Narrative Scholarship: Storytelling in Ecocriticism
SueEllen Campbell, "Narrative Scholarship"
I'd like to shift the terms a bit: to "personal criticism."
In my dissertation-and-then-book, I wrote fairly standard impersonal criticism--about a flamboyantly personal critic, Wyndham Lewis. I found him in his showiest moments entertaining; interesting in a purely left-brain way; intensely annoying; and, in the context of the rest of my life, deeply boring. I wanted my next work to call also on my body, my senses, my heart, what I thought mattered. I looked around me, saw my friend Phil Terrie shaping his scholarly career around a beloved landscape, and thought, Of course!
It was, appropriately, on the deck of Phil's Adirondack cabin that I started thinking about the ways my work in literary theory and my love of wild places might fit together. When I sat down to write about that thinking, an impersonal style seemed ridiculous: these ideas were mine, shaped by my life. Plus I'd already done academic writing and wanted something new. So I framed that essay in a pair of brief scenes, one on Phil's deck, and said goodbye to the pretense of impersonality. Suddenly writing looked like a lot more fun.

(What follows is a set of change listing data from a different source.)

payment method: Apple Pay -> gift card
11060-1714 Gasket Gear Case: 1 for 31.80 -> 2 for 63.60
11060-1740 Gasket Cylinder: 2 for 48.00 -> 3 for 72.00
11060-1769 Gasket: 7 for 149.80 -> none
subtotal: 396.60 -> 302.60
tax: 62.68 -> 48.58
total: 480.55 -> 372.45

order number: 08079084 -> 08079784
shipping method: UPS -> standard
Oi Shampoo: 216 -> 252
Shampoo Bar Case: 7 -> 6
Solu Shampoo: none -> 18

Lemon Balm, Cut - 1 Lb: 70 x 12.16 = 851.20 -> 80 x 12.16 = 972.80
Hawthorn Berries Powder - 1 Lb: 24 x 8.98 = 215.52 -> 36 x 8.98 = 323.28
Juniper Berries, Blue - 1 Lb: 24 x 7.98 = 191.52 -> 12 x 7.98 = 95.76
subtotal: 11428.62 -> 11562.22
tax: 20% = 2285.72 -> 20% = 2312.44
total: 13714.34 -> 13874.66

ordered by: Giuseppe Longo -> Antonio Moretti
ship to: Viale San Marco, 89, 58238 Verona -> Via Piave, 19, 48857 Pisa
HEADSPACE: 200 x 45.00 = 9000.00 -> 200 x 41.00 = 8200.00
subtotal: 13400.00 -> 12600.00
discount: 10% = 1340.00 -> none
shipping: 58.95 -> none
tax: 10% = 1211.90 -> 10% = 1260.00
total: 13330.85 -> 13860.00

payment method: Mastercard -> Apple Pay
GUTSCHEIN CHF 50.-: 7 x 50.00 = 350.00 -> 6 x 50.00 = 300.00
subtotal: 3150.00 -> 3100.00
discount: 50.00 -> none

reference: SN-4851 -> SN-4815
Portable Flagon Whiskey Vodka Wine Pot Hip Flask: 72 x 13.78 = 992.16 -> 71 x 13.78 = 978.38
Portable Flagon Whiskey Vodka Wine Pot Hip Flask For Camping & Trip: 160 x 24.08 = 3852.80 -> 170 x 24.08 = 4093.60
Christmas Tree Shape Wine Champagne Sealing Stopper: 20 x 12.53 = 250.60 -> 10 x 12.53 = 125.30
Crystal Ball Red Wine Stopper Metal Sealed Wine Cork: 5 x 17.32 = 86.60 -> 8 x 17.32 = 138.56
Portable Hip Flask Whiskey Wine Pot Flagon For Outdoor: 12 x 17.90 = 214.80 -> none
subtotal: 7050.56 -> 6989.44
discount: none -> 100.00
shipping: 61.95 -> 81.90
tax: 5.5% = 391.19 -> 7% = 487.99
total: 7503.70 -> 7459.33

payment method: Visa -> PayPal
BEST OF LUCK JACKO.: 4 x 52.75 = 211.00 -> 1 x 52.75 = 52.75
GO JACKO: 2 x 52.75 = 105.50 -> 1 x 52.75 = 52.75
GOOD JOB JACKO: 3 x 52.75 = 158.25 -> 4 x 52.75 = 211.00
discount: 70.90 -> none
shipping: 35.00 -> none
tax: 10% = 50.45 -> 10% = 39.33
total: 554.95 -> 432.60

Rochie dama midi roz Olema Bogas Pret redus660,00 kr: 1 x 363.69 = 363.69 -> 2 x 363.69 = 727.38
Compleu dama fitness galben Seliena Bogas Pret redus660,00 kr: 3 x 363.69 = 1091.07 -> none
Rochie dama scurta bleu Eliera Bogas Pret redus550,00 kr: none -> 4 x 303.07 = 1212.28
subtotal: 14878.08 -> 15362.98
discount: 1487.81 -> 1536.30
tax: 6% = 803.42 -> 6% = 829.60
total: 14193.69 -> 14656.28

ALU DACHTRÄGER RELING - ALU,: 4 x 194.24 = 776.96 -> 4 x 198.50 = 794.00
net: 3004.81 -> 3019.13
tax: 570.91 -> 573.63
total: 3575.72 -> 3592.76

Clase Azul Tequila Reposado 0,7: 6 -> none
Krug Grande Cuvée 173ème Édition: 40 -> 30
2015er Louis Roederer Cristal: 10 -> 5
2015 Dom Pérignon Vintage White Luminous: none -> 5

My own models? Lewis, I suppose, though I hate to admit it, he was such a jerk. Roland Barthes, certainly. The personal moments in other doers of sweeping theory--Levi-Strauss's autobiography; some of Walter Benjamin's essays. Early on I read Michael Cohen's Muir book and recognized a kindred impulse. His work always seems to me just far enough ahead of mine--in directions I'd like to try--to serve as both an encouragement and a challenge.
Not long ago I was dismayed to find myself assigned to teach our M.A. course in research methods: I'd never taken such a course, my library skills were obsolete, I didn't think I did real research. So I invited a dozen colleagues to come describe for us the messy reality of a recent project. What happened? Every one of them--the theorist, the biographer, the literary historian, the drama critic, the freelance journalist, the memoirist, the novelist--every one of them told us a story about a career, a story about how personal and scholarly lives evolve together, how scholarship and criticism are always informed by family, landscape, personal history, passion. How else would we gather the energy to keep doing this work?
In the context of recent literary theory, of course, these links are not surprising. The stance of objectivity retains little credibility. For years I've asked my theory students to identify the person--and the plot, imagery, characters, setting, themes--embedded in even the most abstruse and ism-y of articles. And then there's the constant annoyance of terms like "creative writing" and "creative nonfiction"--as though criticism didn't require creativity, as though thinking and creativity were mutually exclusive. All good writing is both creative and somehow personal; all of it has a place in the stories of a life; all of it tells stories. Why pretend otherwise?
For a time I wrote hybrids--personal frames around a fairly standard core. But this, too, began to seem easy, boring. Thus my latest big project, a book about being in wild places. I thought about the wilderness narratives I'd read, borrowed a structure from Roland Barthes, applied all the brain I could muster, set my memory to work, studied old photos, went hiking, got caught in lightning on a high ridge. Then I wrote a set of personal essays--ideas and scenes, the scent of sage, history and mountains, stories of my own life. It was both hard and fun, and my parents liked it.